As another answer already said: Transistors can either be on or off. So your newly designed base 4 registers need to be an abstraction over (base 2) ON/OFF 'bits'. This means: Use two 'bits' to represent a base 4 digit. But you'll still get exactly 2N levels by spending N 'bits' (or N/2 base-4 digits). You can only get better accuracy by spending more bits, not by increasing the base. Which base you 'imagine/abstract' your numbers to be in (e.g. like how printf can print these base-2 numbers in base-10) is really just a matter of abstraction and not precision.
Computers are built on transistors, which have a "switched on" state, and a "switched off" state. This corresponds to high and low voltage. Pretty much all digital integrated circuits work in this binary fashion.
Ignoring the fact that transistors just simply work this way, using a different base (e.g. base 3) would require these circuits to operate at an intermediate voltage state (or several) as well as 0V and their highest operating voltage. This is more complicated, and can result in problems at high frequencies - how can you tell whether a signal is just transitioning between 2V and 0V, or actually at 1V?
When we get down to the floating point level, we are (as nhahtdh mentioned in their answer) mapping an infinite space of numbers down to a finite storage space. It's an absolute guarantee that we'll lose some precision.

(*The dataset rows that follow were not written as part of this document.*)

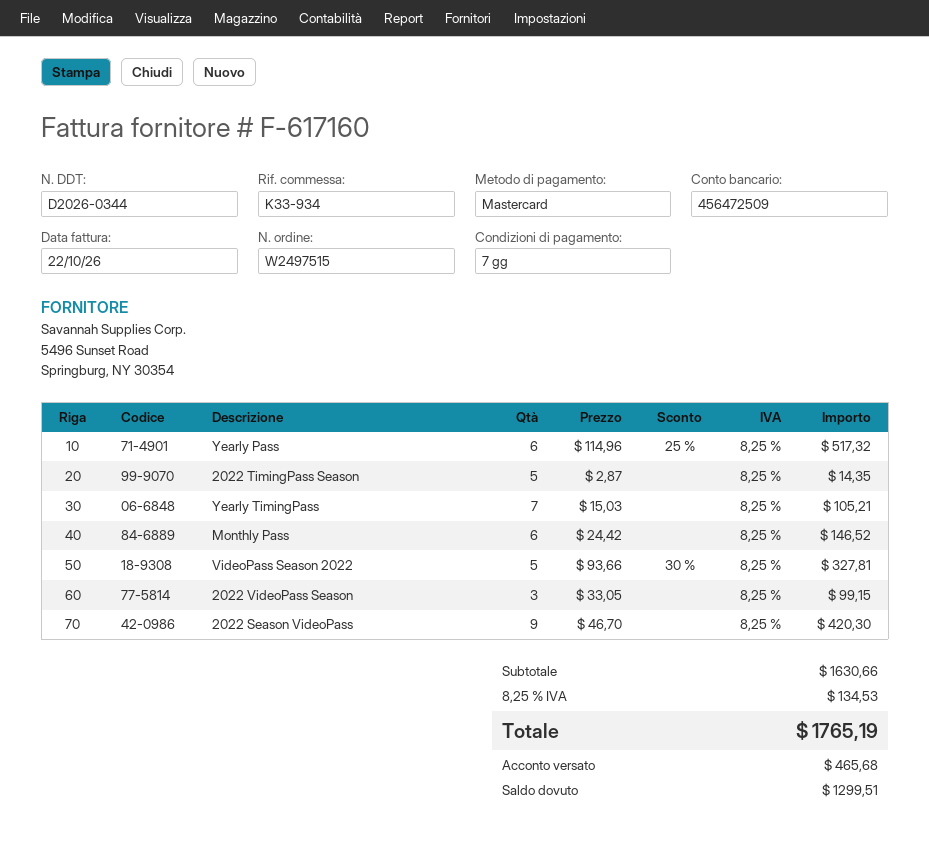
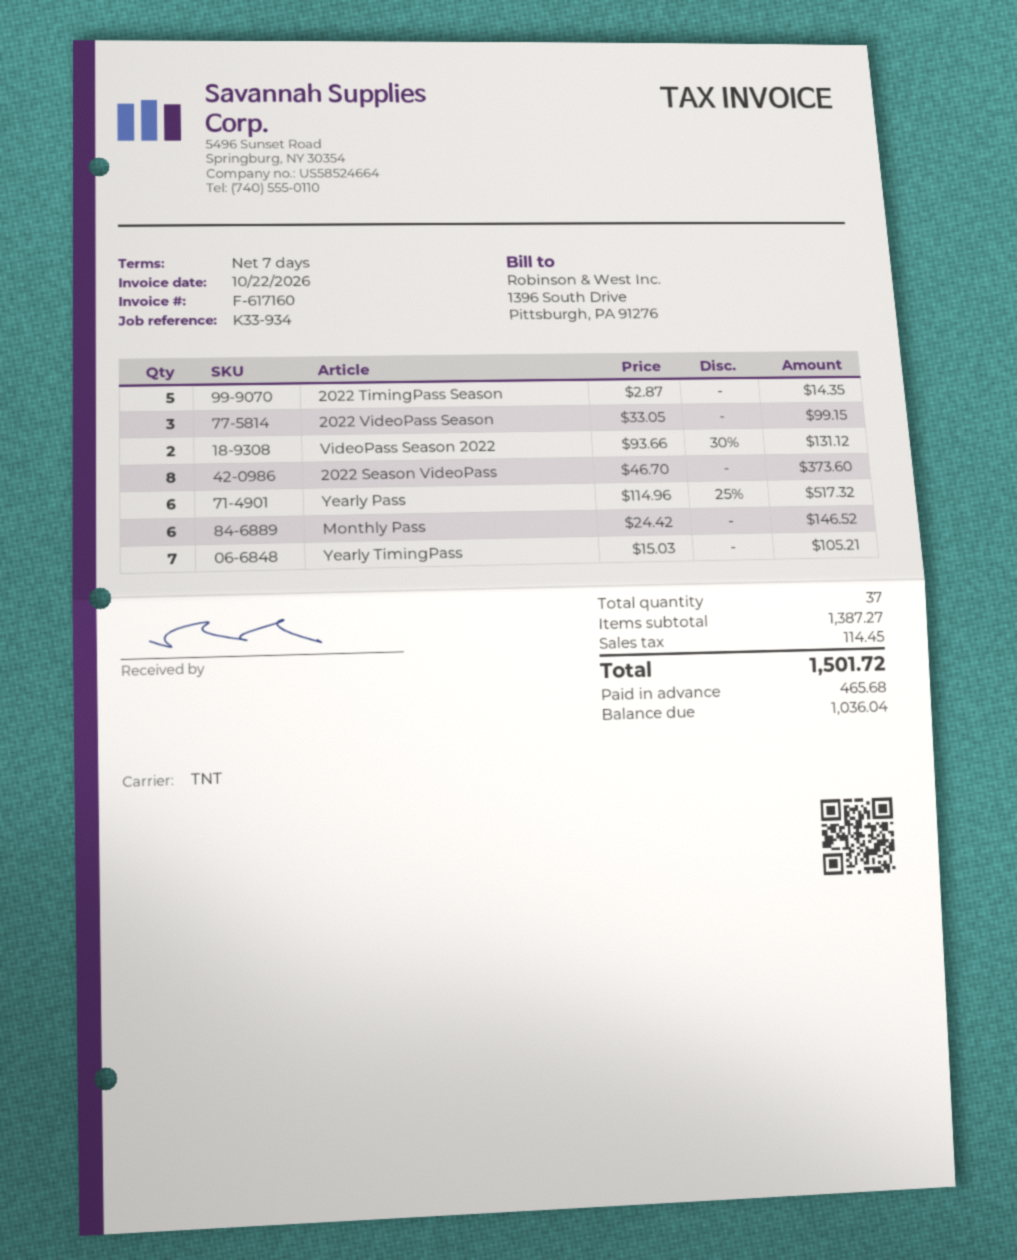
VideoPass Season 2022: 5 x 93.66 - 30% = 327.81 -> 2 x 93.66 - 30% = 131.12
2022 Season VideoPass: 9 x 46.70 = 420.30 -> 8 x 46.70 = 373.60
subtotal: 1630.66 -> 1387.27
tax: 134.53 -> 114.45
total: 1765.19 -> 1501.72
balance: 1299.51 -> 1036.04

One advantage of IEEE floats, though, is that the precision is relative to the magnitude of the value.
Update: You should also check out Tunguska, a ternary computer emulator. It uses base-3 instead of base-2, which makes for some interesting (albeit mind-bending) concepts.

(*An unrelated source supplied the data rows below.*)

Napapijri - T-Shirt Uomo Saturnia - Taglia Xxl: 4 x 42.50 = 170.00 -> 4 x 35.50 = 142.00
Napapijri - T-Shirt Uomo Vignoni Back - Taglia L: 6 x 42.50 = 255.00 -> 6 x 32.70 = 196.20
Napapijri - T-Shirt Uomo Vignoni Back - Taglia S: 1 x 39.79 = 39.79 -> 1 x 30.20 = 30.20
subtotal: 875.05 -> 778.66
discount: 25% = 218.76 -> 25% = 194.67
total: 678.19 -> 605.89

We are essentially mapping a finite space to an infinite set of real number. So it is not even a problem of base anyway.
Base 2 is chosen, like Polynomial said, for implementation reason, as it is easier to differentiate 2 levels of energy.
We either throw more space to represent more numbers/increase precision, or limit the range that we want to encode, or a mix of them.
It boils out to getting the most from available chip area.
If you use on/off switches to represent numbers, you can't get more precision per switch than with a base-2 representation. This is simply because N switches can represent 2^N quantities no matter what you choose these values to be. There were early machines that used base 16 floating point digits, but each of these needed 4 binary bits, so the overall precision per bit was the same as base 2 (actually somewhat less due to edge cases).
If you choose a base that's not a power of 2, precision is obviously lost. For example you need 4 bits to represent one decimal digit, but 6 of the available values of those 4 bits are never used. This system is called binary-coded decimal and it's still used occassionally, usually when doing computations with money.
Multi-level logic could efficiently implement other bases, but at least with current chip technologies, it turns out to be very expensive to implement more than 2 levels. Even quantum computers are being design assuming two quantum levels: quantum bits or qubits.
The nature of the world and math is what makes the floating point situation hopeless. There is a hierarchy of real numbers Integer -> Rational -> Algebraic -> Transendental. There's a wonderful mathematical proof, Cantor diagonalization, that most numbers, i.e. a "bigger infinity" than the other sets, are Transdendental. Yet no matter what floating point system you choose, there will still be lowly rational numbers with no perfect representation (i.e. 1/3 in base 10). This is our universe. No amount of clever hardware design will change it.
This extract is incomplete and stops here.